Later in the day, the workshops began. Ranging from "How to Kick Butt in Meetings with Big Shots...and Other Messaging Challenges" to "The Art of Storytelling for Organizing" to "The Final Push: Winning Your Campaign This Spring," the workshops provided critical learning experiences for students at all stages of organizing. Many workshops were co-facilitated by students also attending the summit, opening doors further to learn not only from the panelists and regional organizers, but from fellow students as well.
Saturday evening, following a dinner now widely known as a kalegate party, we were treated to a truly inspiring performance by the DC Youth Slam Team, and activism-inspired folk music by Ryan Harvey.
Sunday, February 17
On Sunday, the workshops continued - but the main theme of the final day of Breaking Ground was action.

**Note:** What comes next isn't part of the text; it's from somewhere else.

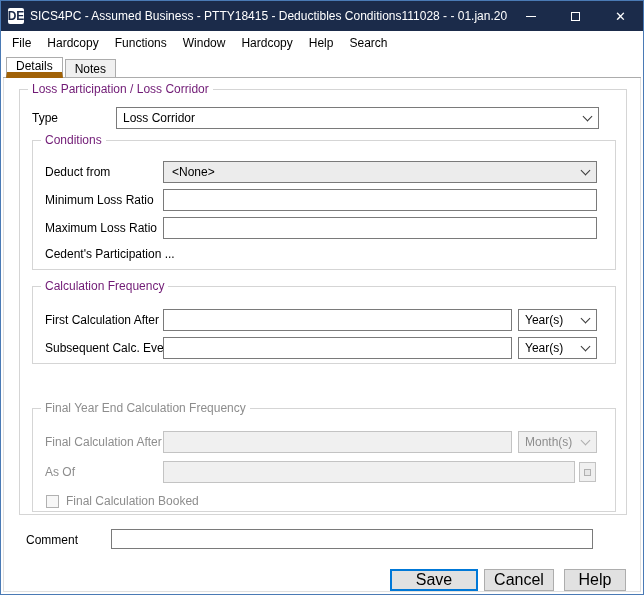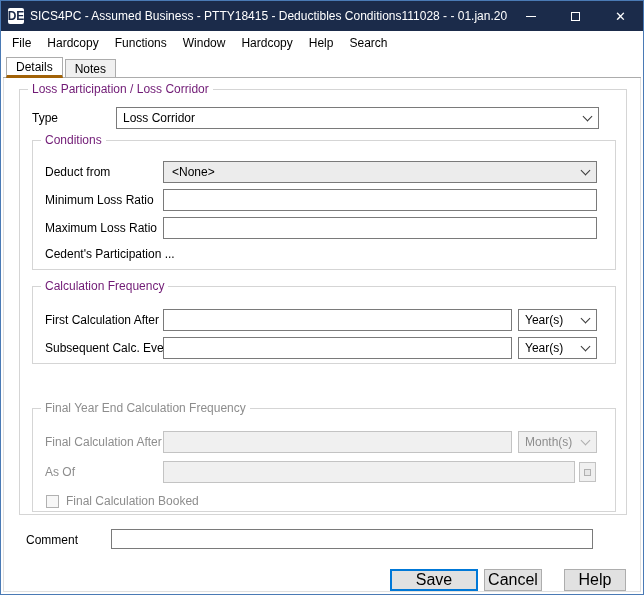"Details" .tab.active { border-bottom: 3px solid #a16207 -> 6px solid #a16207 }
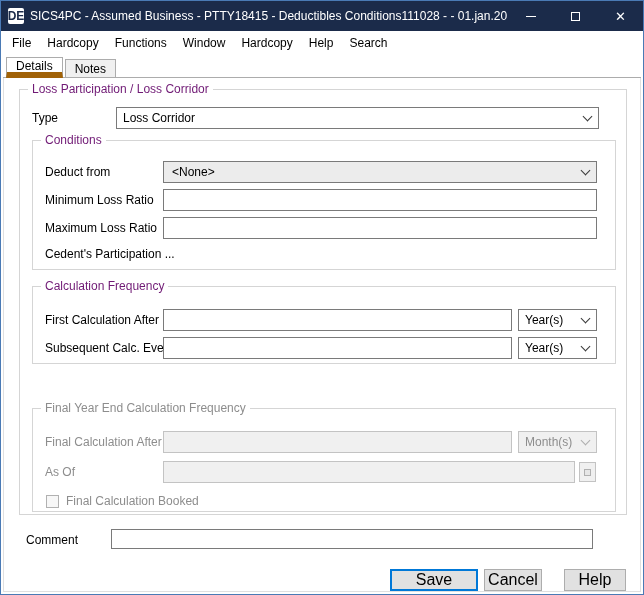"Cancel" div.btn { width: 58px -> 70px }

Before dispersing between three planned actions on Sunday, everyone split up into breakout sessions by food service provider. Students at self-operated schools and schools contracted with Bon Appetit, Sodexo, or Aramark gathered separately to discuss their progress and share insights.
Following the breakout conversations, one group of students split off from the group to travel down to Washington, D.C. for the Forward on Climate rally, joining the nearly 50,000 other climate justice activists in a march on the White House.
Another group joined students from Johns Hopkins for an on-campus action. Johns Hopkins currently contracts with Aramark but is closing in on the opportunity to choose a new service provider. Students from Real Food Hopkins led the group in petitioning and informing students of their work for real food, and the need for student support moving forward. They set out with the goal of collecting 150 signed petitions - and came back with 185!
The rest of the students took action in solidarity with the Coalition of Immokalee Workers and the Student/Farmworker Alliance, marching with DC Fair Food to a local Wendy's to ask the fast food chain to join Fair Food Nation.
Breaking Ground came to a close Sunday night with a powerful closing ceremony full of storytelling, appreciations, and reflection.